Hal ini disampaikan Menteri Kesehatan Budi Gunadi Sadikin. Menurutnya, perubahan iklim memang memiliki dampak besar bagi kesehatan manusia. Termasuk berkontribusi pada peningkatan penyakit menular dan tidak menular.

“Kita lihat dampaknya kelak perubahan iklim ini pada, satu penyakit menular, kedua penyakit tidak menular. Penyakit menular saya kasih contoh, perubahan iklim akan membuat interaksi hewan dan manusia tuh berubah. Karena hutannya habis, jadi lebih panas, mereka yang tadinya enggak pernah ketemu manusia jadi ketemu manusia,” kata Budi dalam peresmian Proyek Green Climate Fund (GCF) di Jakarta Selatan, Senin (29/4/2024).

Dia menambahkan, hampir semua pandemi berasal dari hewan. Misalnya, Asian Bird Flu dari burung dan COVID-19 yang disebut-sebut dari kelelawar.

“Semakin sering perubahan interaksi itu terjadi, makin besar kemungkinan akan terjadi the next pandemi,” ucapnya.

Lebih lanjut, Budi menyatakan bahwa skrining seharusnya dilakukan pada semua hewan yang kemungkinan besar terkena perubahan iklim dan berinteraksi dengan manusia.

“Kita screen dulu patogennya, virusnya, bakterinya apa yang bahaya. Nah kalau bisa diteliti di level hewan vaksinnya apa, obatnya apa, diagnostiknya apa. Karena kalau nunggu lompat ke manusia udah telat dan lebih mahal juga (penanganannya).”

2 dari 4 halaman

Perubahan Iklim Tingkatkan Kasus Demam Berdarah Dengue

Budi memberi contoh lain dari efek perubahan iklim. Menurutnya, iklim yang berubah dapat mengubah perilaku semua makhluk hidup termasuk nyamuk.

“Nyamuk misalnya, sekarang lagi banyak demam berdarah. Kita udah tahu nih setiap kali ada El Nino, fenomena El Nino itu perubahan iklim, itu denguenya naik. Nah sekarang El Nino-nya bisa jadi lebih sering, kalau lebih sering, denguenya juga jadi naik,” jelas Budi.

Perubahan iklim semakin memperburuk fenomena alam yang ada. Dengan perubahan iklim, El Nino yang biasanya terjadi di daerah tropis, kini dapat pula terjadi di wilayah lain.

“Dampaknya dengan perubahan iklim, El Nino yang tadinya terjadi di daerah tropis mungkin bisa terjadi di daerah-daerah lain. DBD tadinya hanya terjadi di Brazil, Indonesia, atau negara Afrika mungkin nanti makin lama makin luas.”

3 dari 4 halaman

Perubahan Iklim Picu Masalah Nutrisi Manusia

Tak henti di situ, Budi juga menyampaikan bahwa perubahan iklim turut memengaruhi penyakit tidak menular.

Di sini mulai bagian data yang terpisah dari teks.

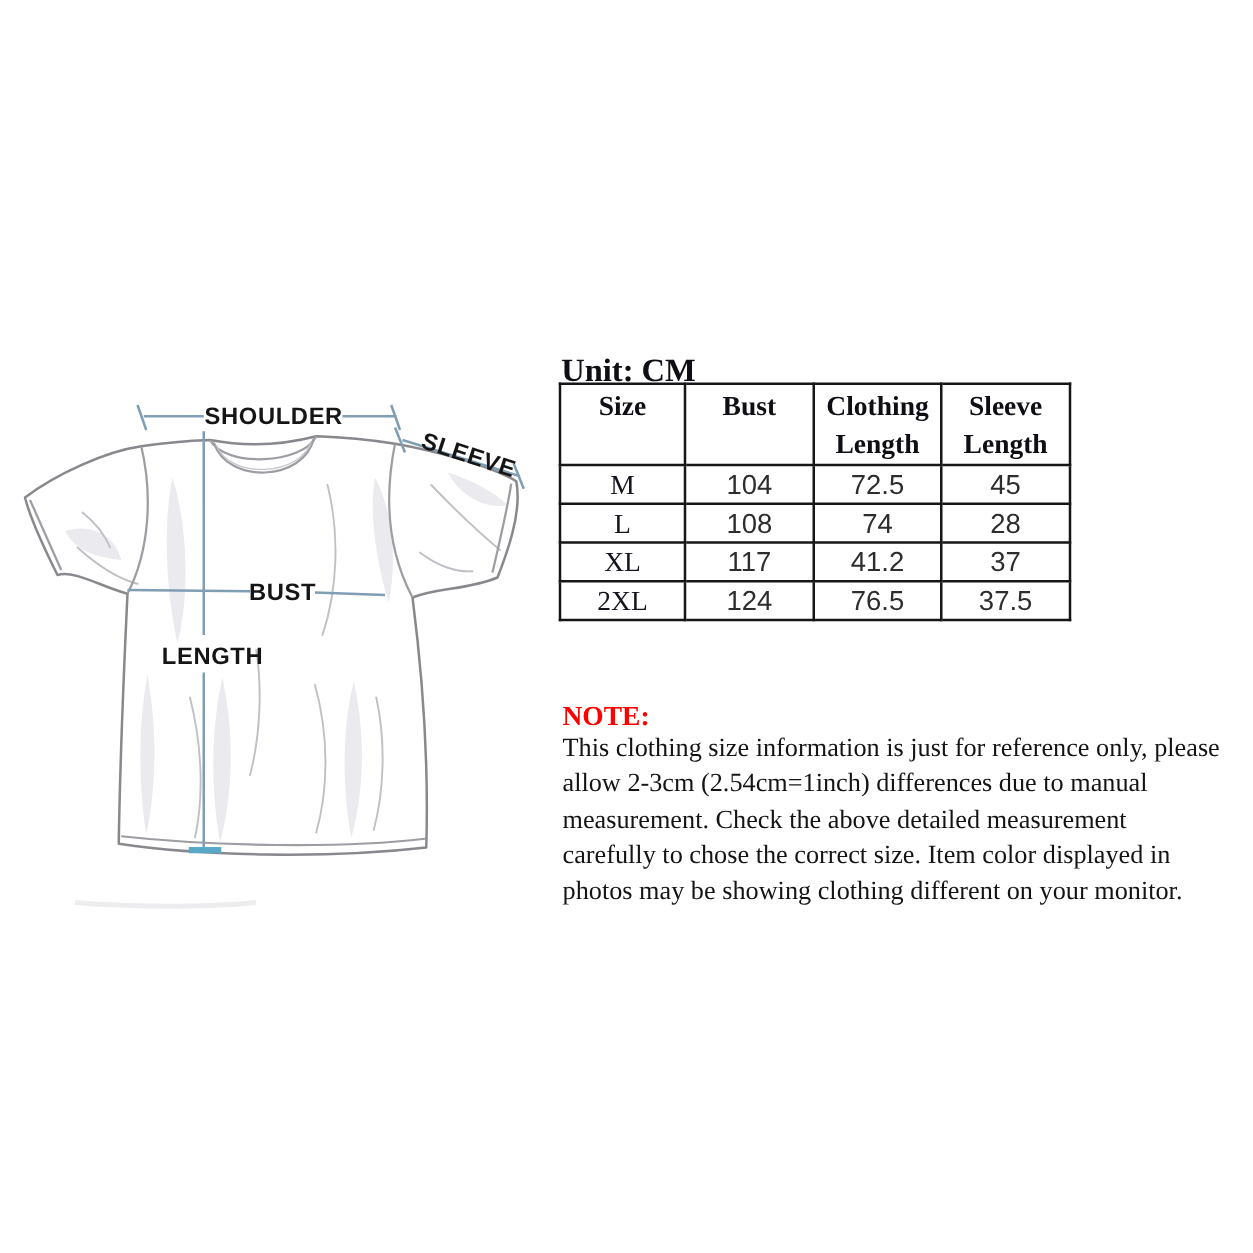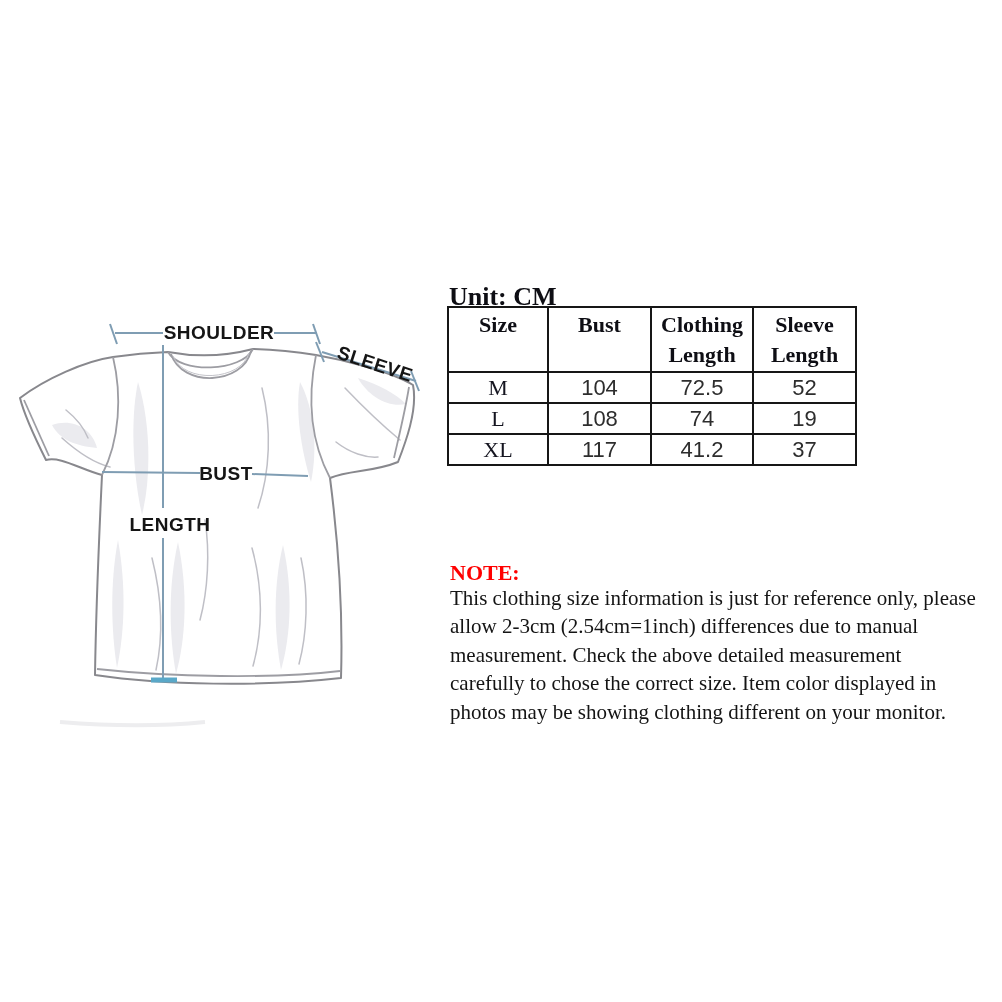--- a/index.html
+++ b/index.html
@@ -152,33 +152,39 @@
           <span class="hl">Sleeve</span>
           <span class="hl">Length</span>
         </th>
       </tr>
     </thead>
     <tbody>
       <tr>
         <td class="c-size">M</td>
         <td class="c-num">104</td>
         <td class="c-num">72.5</td>
-        <td class="c-num">52</td>
+        <td class="c-num">45</td>
       </tr>
       <tr>
         <td class="c-size">L</td>
         <td class="c-num">108</td>
         <td class="c-num">74</td>
-        <td class="c-num">19</td>
+        <td class="c-num">28</td>
       </tr>
       <tr>
         <td class="c-size">XL</td>
         <td class="c-num">117</td>
         <td class="c-num">41.2</td>
         <td class="c-num">37</td>
+      </tr>
+      <tr>
+        <td class="c-size">2XL</td>
+        <td class="c-num">124</td>
+        <td class="c-num">76.5</td>
+        <td class="c-num">37.5</td>
       </tr>
     </tbody>
   </table>
 
   <div class="note-title" style="color: rgb(255, 0, 0);">NOTE:</div>
   <div class="note-body">
     <div class="note-line">This clothing size information is just for reference only, please</div>
     <div class="note-line">allow 2-3cm (2.54cm=1inch) differences due to manual</div>
     <div class="note-line">measurement. Check the above detailed measurement</div>
     <div class="note-line">carefully to chose the correct size. Item color displayed in</div>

“Untuk penyakit tidak menular, kita tahu hanya dengan perubahan iklim, kan air laut naik, dataran jadi lebih kecil dong. Padahal kan jumlah manusia naik terus.”

“Dulu manusia mungkin Cuma 4 miliar, 5 tahun lagi mungkin 9 miliar eh 10 miliar, itu kan perlu makan kan. Sementara, tanahnya makin sedikit tanamannya mau tumbuh di mana. Jadi pasti kira-kira ada problem gizi dan itu mesti disiapin dari sekarang antisipasinya,” papar Budi.

4 dari 4 halaman

Perubahan Iklim Bisa Tingkatkan Kasus Kanker Kulit

Berbagai dampak perubahan iklim sepatutnya diantisipasi mulai sekarang, lanjut Budi. Pasalnya, iklim yang berubah juga bisa menuntun pada situasi yang lebih serius. Salah satunya memicu kanker kulit.

“Dengan adanya perubahan iklim ini, lapisan ozonnya semakin tipis, radiasi matahari kan makin tinggi, radiasi matahari itu kan bisa mengubah genetiknya kita, karena radiasi, kanker kulit nambah.”

Di sisi lain, tanaman semakin berkurang, polusi tinggi. Padahal, udara dulunya bersih, tapi karena pepohonan semakin banyak yang ditebang maka polutan pm 2,5 semakin banyak.

“Akibatnya, banyak masalah respiratori (pernapasan), paru, dan lain-lain. Jadi maksud saya itulah yang terjadi, itu yang harus kita antisipasi,” pungkas Budi.